Internacional Líderes europeus de direita pedem solidariedade na crise da Ucrânia

Líderes europeus de direita pedem solidariedade na crise da Ucrânia

Primeiros-ministros pediram a unidade do continente, em uma declaração que não foi apoiada pela francesa Marine Le Pen

AFP
Soldados ucranianos fazem treinamento militar próximo a Kiev

Soldados ucranianos fazem treinamento militar próximo a Kiev

EFE

Os líderes europeus de direita, incluindo os primeiros-ministros da Hungria e Polônia, pediram neste sábado (29), em Madri, na Espanha, a unidade do continente na crise entre Ucrânia e Rússia, em uma declaração que não foi apoiada pela francesa Marine Le Pen.

"As ações militares da Rússia na fronteira leste da Europa nos levaram à beira de uma guerra", afirma a declaração final da reunião organizada pelos partidos de direita em Madri, segundo um trecho do texto lido à imprensa por Jorge Buxadé, porta-voz do espanhol Vox.

"A solidariedade, a determinação e a cooperação em termos de defesa entre as nações da Europa são necessárias diante de tais ameaças", acrescenta o texto.

A situação na Ucrânia foi um dos temas da reunião, que teve as presenças dos primeiros-ministros da Hungria, Viktor Orban, e Polônia, Mateusz Morawiecki, da candidata à presidência francesa Marine Le Pen e de Santiago Abascal, líder do partido anfitrião, o espanhol Vox.

No momento em que a França mantém conversas diretas com a Rússia para acalmar a situação, e que a Alemanha se recusa a enviar armamentos à Ucrânia, Orban e Morawiecki pediram a seus aliados de demonstrem união.

Marine Le Pen, no entanto, se distanciou da declaração alegando que não deseja interferir nas negociações do presidente Emmanuel Macron: "Não quero de forma alguma que o que se decide hoje influencie (...) a liberdade do presidente nas negociações", afirmou.

Os poloneses e húngaros "tentaram explicar aos nossos amigos que, se você vive em Madri, o que acontece na fronteira russo-ucraniana não tem um impacto imediato sobre você", disse Orban.

"Mas para nós, que vivemos na Europa central, é um tema muito importante e pedimos a todas as partes que defendam a paz e a desescalada", afirmou o húngaro. 

Temor de invasão russa

A Rússia concentra tropas na fronteira com a Ucrânia, o que provoca o temor de uma invasão. 

O presidente russo, Vladimir Putin, nega a intenção de invadir o país, mas exige o fim do que considera uma interferência dos Estados Unidos e dos países ocidentais em sua área de influência, e de forma concreta que Otan interrompa sua expansão para o leste.

O encontro de Madri foi o segundo dos partidos de direita, após a reunião de dezembro em Varsóvia. O objetivo é avançar na construção de uma frente comum no Parlamento Europeu, porque as formações, cujo surgimento e multiplicação na Europa é algo relativamente recente, estão dispersas em diferentes bancadas.
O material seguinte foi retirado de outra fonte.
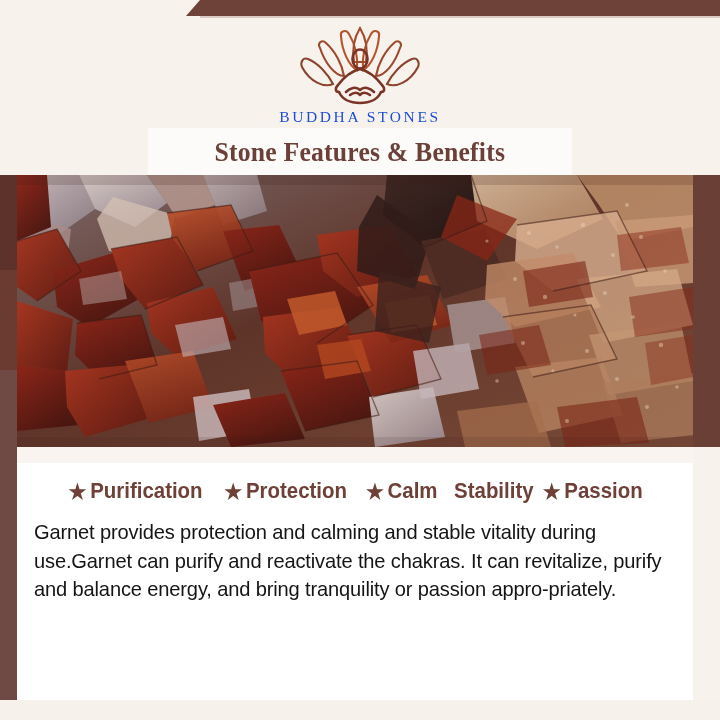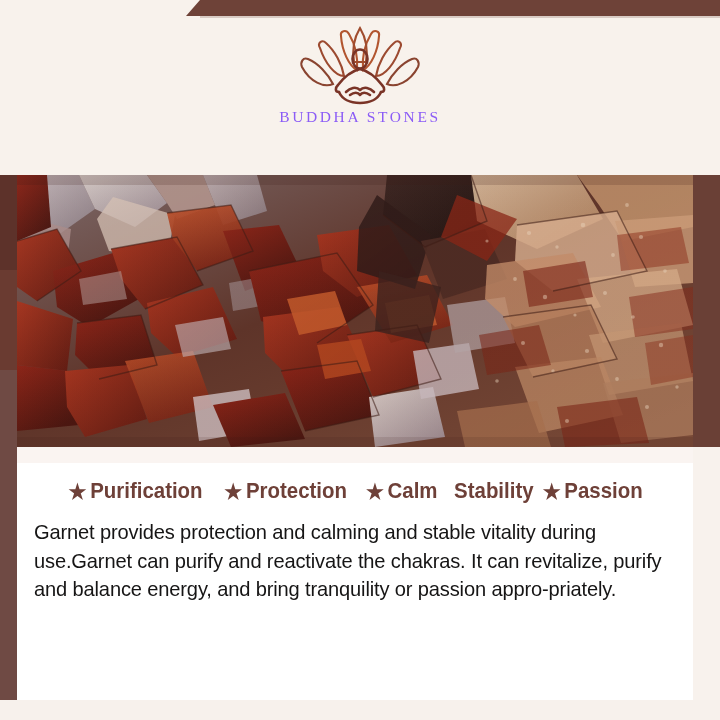--- a/index.html
+++ b/index.html
@@ -85,21 +85,21 @@
     top: 22px;
     width: 720px;
     text-align: center;
   }
   .logo-mark { display: block; margin: 0 auto; }
   .brand-name {
     margin-top: 2px;
     font-family: "Liberation Serif", serif;
     font-size: 15.5px;
     letter-spacing: 2.6px;
-    color: #8b5cf6;
+    color: #1d4ed8;
     text-align: center;
   }
 
   
   .title-band {
     position: absolute;
     left: 148px;
     top: 128px;
     width: 424px;
     height: 48px;
@@ -261,20 +261,23 @@
           <path d="M70 73 C74 70 78 70 80 73 C82 70 86 70 90 73"></path>
         </g>
       </svg>
       <div class="brand-name">BUDDHA STONES</div>
     </div>
   </div>
 
   <div class="top-banner"></div>
   <div class="top-banner-shadow"></div>
 
+  <div class="title-band">
+    <div class="title-text">Stone Features &amp; Benefits</div>
+  </div>
 
   <div class="left-strip"></div>
   <div class="left-strip-dark"></div>
   <div class="left-strip-mid"></div>
   <div class="right-strip"></div>
 
   <div class="photo">
     <svg width="676" height="272" viewBox="0 0 676 272">
       <defs>
         <linearGradient id="bgG" x1="0" y1="0" x2="1" y2="1">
"Avançamos neste trabalho fundamental que realizamos, que tem como objetivo final a constituição de um grupo muito amplo", declarou Marine Le Pen.
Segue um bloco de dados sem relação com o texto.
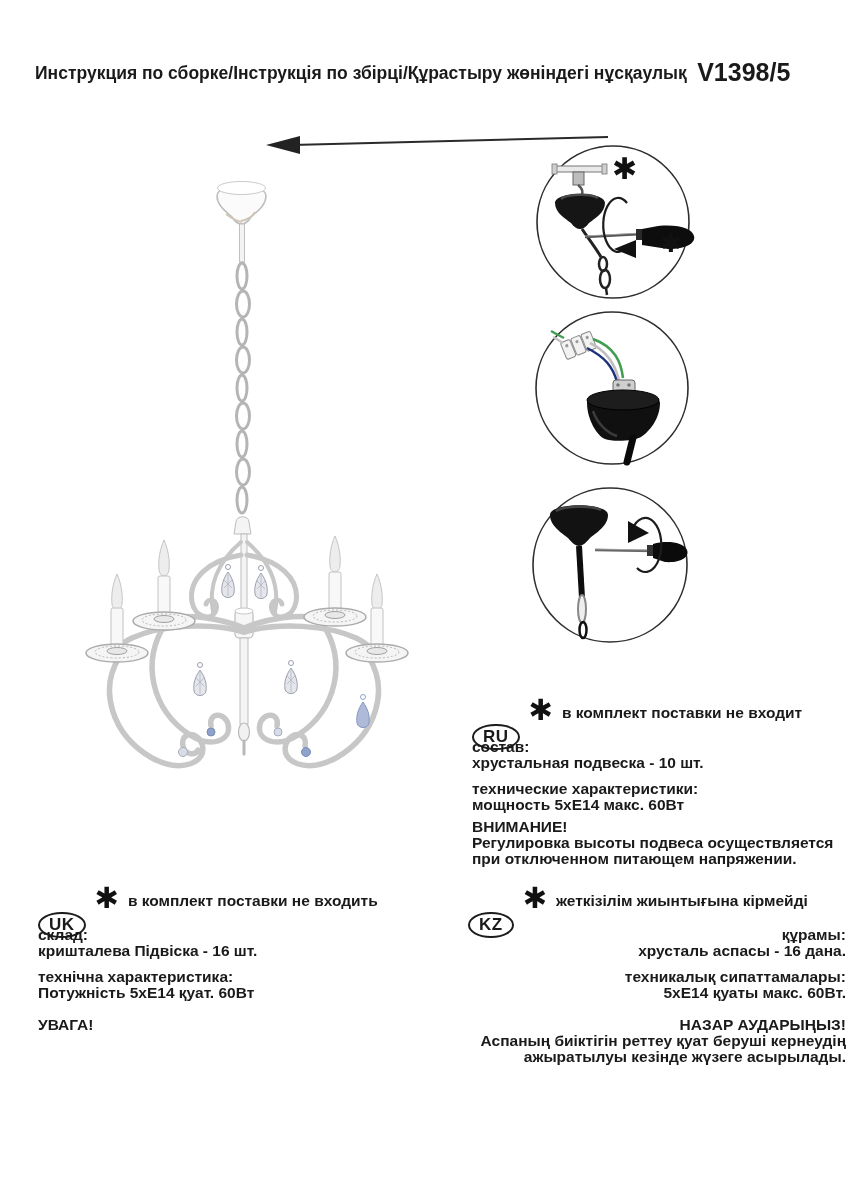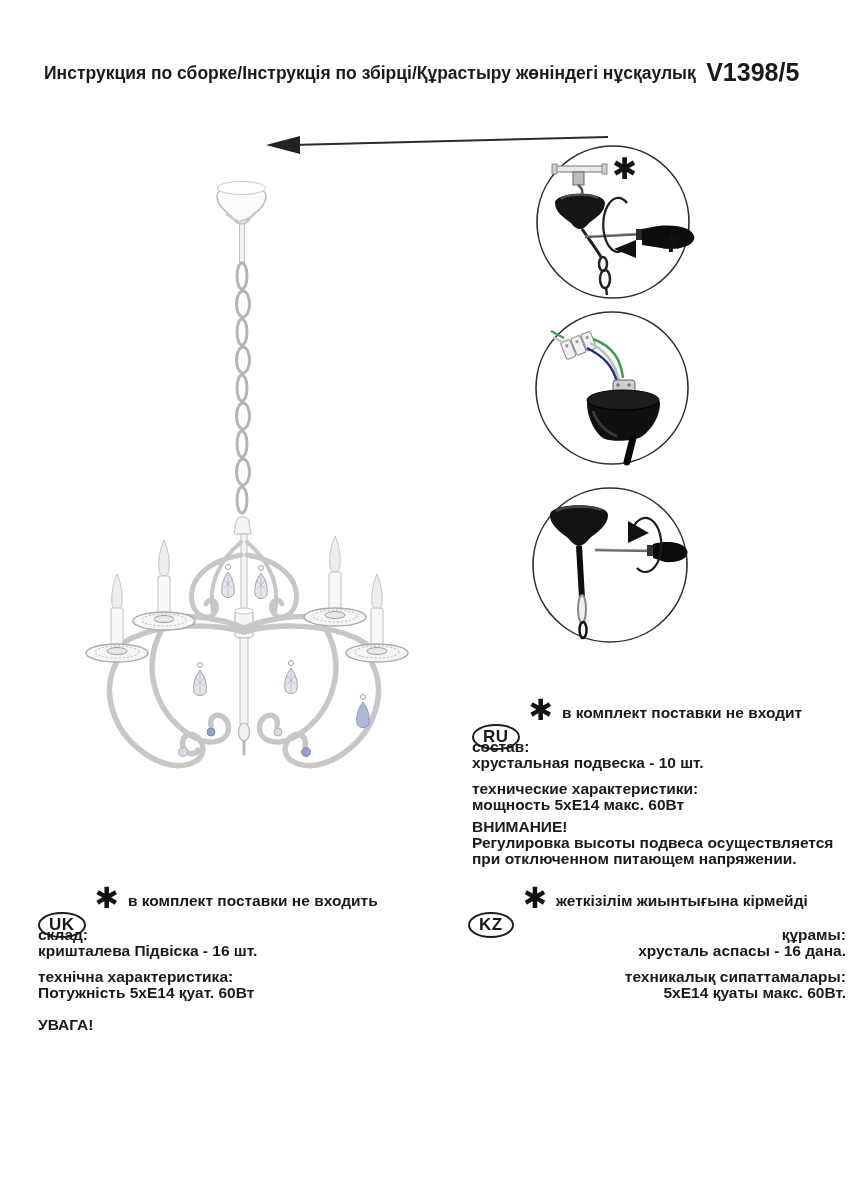--- a/index.html
+++ b/index.html
@@ -1,20 +1,20 @@
 <!DOCTYPE html>
 <html><head>
 <meta charset="utf-8">
 <style>
   html,body{margin:0;padding:0;background:#ffffff;}
   body{font-family:"Liberation Sans","DejaVu Sans",sans-serif;color:#1a1a1a;}
   .page{position:relative;width:848px;height:1200px;background:#fff;overflow:hidden;}
   .abs{position:absolute;}
   
-  .title-row{left:44px;top:58px;white-space:nowrap;font-weight:bold;}
+  .title-row{left:35px;top:58px;white-space:nowrap;font-weight:bold;}
   .title-main{font-size:17.5px;letter-spacing:0;}
   .title-model{font-size:25px;margin-left:6px;vertical-align:-2px;}
   
   .section{width:378px;}
   .sec-header{display:flex;align-items:center;gap:9px;height:30px;}
   .lang-oval{display:inline-flex;align-items:center;justify-content:center;
     border:2.5px solid #1c1c1c;border-radius:50%;padding:1px 9px;
     font-size:17px;font-weight:bold;letter-spacing:0.5px;line-height:1.2;margin-top:48px;}
   .asterisk{font-size:29px;line-height:1;font-weight:bold;margin-top:-6px;color:#111;}
   .sec-note{font-size:15.5px;font-weight:bold;white-space:nowrap;}
@@ -296,16 +296,21 @@
     </div>
     <div class="sec-body">
       <div class="block">
         <div class="tline">құрамы:</div>
         <div class="tline">хрусталь аспасы - 16 дана.</div>
       </div>
       <div class="block">
         <div class="tline">техникалық сипаттамалары:</div>
         <div class="tline">5хЕ14 қуаты макс. 60Вт.</div>
       </div>
+      <div class="block block-warning">
+        <div class="tline">НАЗАР АУДАРЫҢЫЗ!</div>
+        <div class="tline">Аспаның биіктігін реттеу қуат беруші кернеудің</div>
+        <div class="tline">ажыратылуы кезінде жүзеге асырылады.</div>
+      </div>
     </div>
   </div>
 
 </div>
 
 </body></html>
Os partidos convocados criticam o que consideram o poder excessivo da União Europeia nas questões de Estado, a imigração ilegal, em particular de muçulmanos, ou a desindustrialização.
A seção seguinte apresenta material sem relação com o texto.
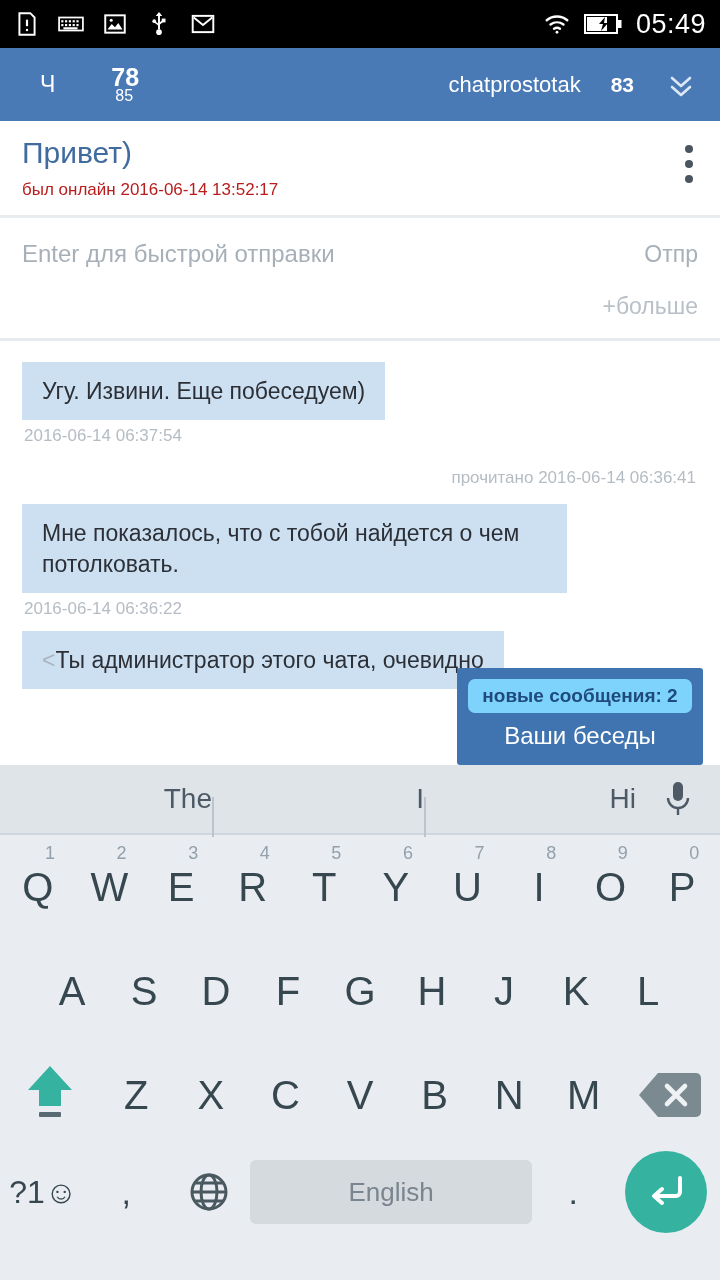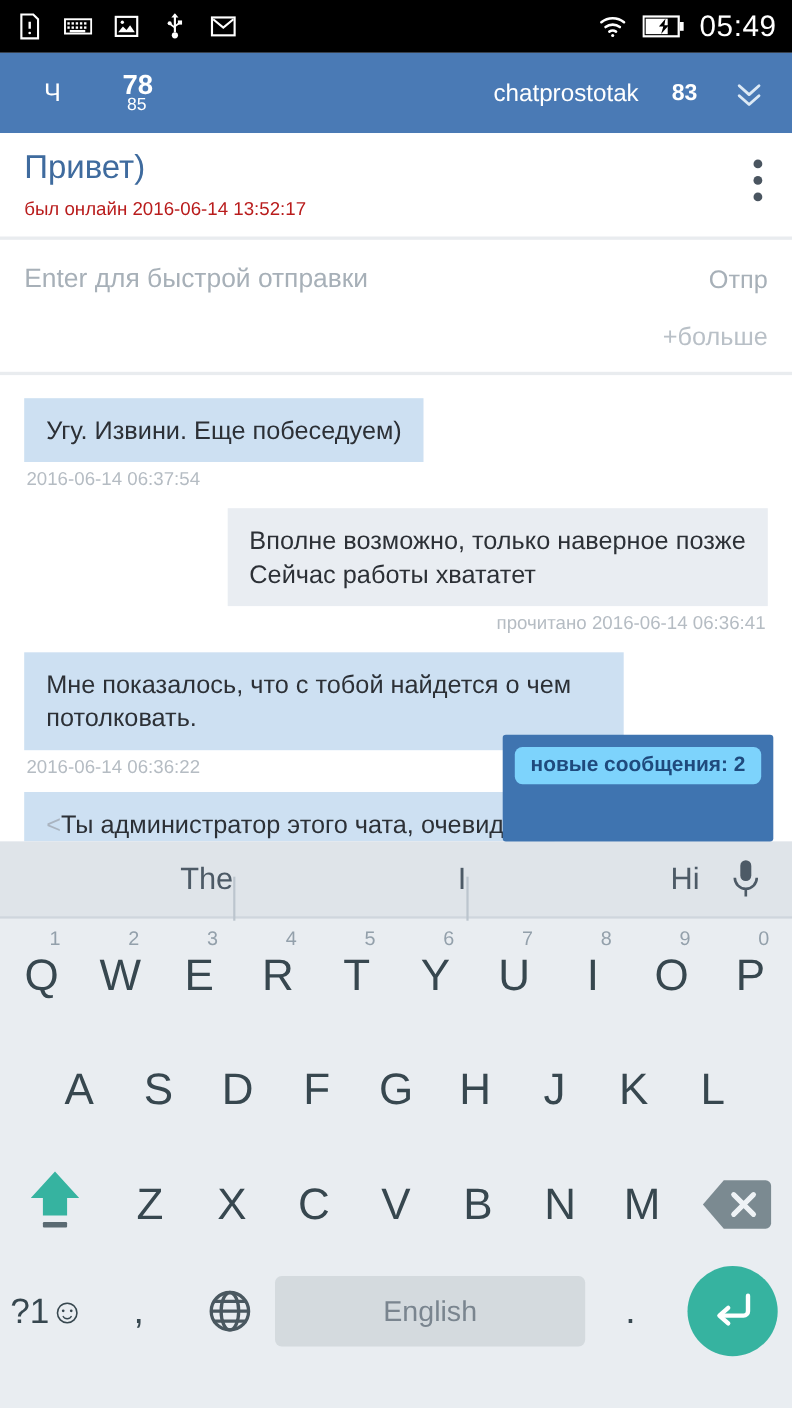--- a/index.html
+++ b/index.html
@@ -314,37 +314,37 @@
   </div>
 
   <div class="messages">
 
     <div class="msg in" style="margin-top:18px">
       <span class="bubble">Угу. Извини. Еще побеседуем)</span>
       <div class="meta">2016-06-14 06:37:54</div>
     </div>
 
     <div class="msg out">
-      <span class="bubble">Вполне возможно, только наверное позже<br>Сейчас работы хвататет</span>
       <div class="meta">прочитано 2016-06-14 06:36:41</div>
     </div>
 
     <div class="msg in">
       <span class="bubble" style="max-width:545px">Мне показалось, что с тобой найдется о чем потолковать.</span>
       <div class="meta">2016-06-14 06:36:22</div>
     </div>
 
     <div class="msg in" style="margin-top:12px">
       <span class="bubble" style="max-width:none;white-space:nowrap"><span class="quote-caret">&lt;</span><span>Ты администратор этого чата, очевидно</span></span>
     </div>
 
   </div>
 
   <div class="overlay-panel">
     <div class="overlay-badge">новые сообщения: 2</div>
+    <div class="overlay-text">Ваши беседы</div>
   </div>
 
   <div class="keyboard">
 
     <div class="suggestbar">
       <div class="suggest">The</div>
       <div class="suggest">I</div>
       <div class="suggest">Hi</div>
       <div class="mic-cell">
         <span class="mic-icon">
O encontro também serviu a interesses domésticos, como no caso de Le Pen, que, cercada de aliados internacionais, incluindo dois chefes de governo, estabelece uma diferença com seu principal rival na direita francesa, Eric Zemmour, antes das eleições presidenciais em abril. Le Pen se reuniu com Orban antes do encontro dos partidos.